NEW YORK (TheStreet) -- Helix Energy Solutions Group Inc (NYSE:HLX) has been downgraded by TheStreet Ratings from buy to hold. The company's strengths can be seen in multiple areas, such as its compelling growth in net income, expanding profit margins and good cash flow from operations. However, as a counter to these strengths, we find that the company's revenue growth has not been good. Highlights from the ratings report include:
- The net income growth from the same quarter one year ago has significantly exceeded that of the S&P 500 and the Energy Equipment & Services industry. The net income increased by 75.9% when compared to the same quarter one year prior, rising from $26.17 million to $46.03 million.
- The gross profit margin for HELIX ENERGY SOLUTIONS GROUP is rather high; currently it is at 54.50%. It has increased significantly from the same period last year. Regardless of the strong results of the gross profit margin, the net profit margin of 12.40% trails the industry average.
- Net operating cash flow has slightly increased to $100.56 million or 1.22% when compared to the same quarter last year. Despite an increase in cash flow of 1.22%, HELIX ENERGY SOLUTIONS GROUP is still growing at a significantly lower rate than the industry average of 65.95%.

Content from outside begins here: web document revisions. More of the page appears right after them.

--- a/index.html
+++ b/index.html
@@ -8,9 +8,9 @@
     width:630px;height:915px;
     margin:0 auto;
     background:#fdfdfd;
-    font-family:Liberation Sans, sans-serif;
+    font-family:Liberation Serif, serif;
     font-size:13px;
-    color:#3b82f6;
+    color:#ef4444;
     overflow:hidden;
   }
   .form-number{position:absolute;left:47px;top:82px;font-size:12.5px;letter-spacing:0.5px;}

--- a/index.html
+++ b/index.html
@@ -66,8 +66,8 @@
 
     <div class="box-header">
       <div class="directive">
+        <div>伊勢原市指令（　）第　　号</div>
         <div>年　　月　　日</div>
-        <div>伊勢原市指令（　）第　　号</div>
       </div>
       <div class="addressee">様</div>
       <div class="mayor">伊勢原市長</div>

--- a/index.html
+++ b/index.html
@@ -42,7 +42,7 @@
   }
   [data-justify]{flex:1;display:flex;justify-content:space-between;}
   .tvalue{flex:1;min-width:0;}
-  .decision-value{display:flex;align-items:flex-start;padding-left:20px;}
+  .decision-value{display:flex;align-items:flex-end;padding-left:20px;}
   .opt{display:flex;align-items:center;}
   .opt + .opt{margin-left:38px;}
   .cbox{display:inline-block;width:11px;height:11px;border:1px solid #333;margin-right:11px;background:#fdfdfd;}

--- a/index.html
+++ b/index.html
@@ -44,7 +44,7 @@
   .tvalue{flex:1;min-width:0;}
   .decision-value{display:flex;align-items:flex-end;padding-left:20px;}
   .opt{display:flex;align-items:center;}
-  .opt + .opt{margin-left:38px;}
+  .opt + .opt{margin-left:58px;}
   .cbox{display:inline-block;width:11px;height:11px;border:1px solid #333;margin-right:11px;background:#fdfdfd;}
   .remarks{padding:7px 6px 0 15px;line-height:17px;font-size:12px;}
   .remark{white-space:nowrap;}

- The revenue fell significantly faster than the industry average of 39.8%. Since the same quarter one year prior, revenues slightly dropped by 5.1%. The declining revenue has not hurt the company's bottom line, with increasing earnings per share.
- The company's current return on equity greatly increased when compared to its ROE from the same quarter one year prior. This is a signal of significant strength within the corporation. In comparison to the other companies in the Energy Equipment & Services industry and the overall market, HELIX ENERGY SOLUTIONS GROUP's return on equity is significantly below that of the industry average and is below that of the S&P 500.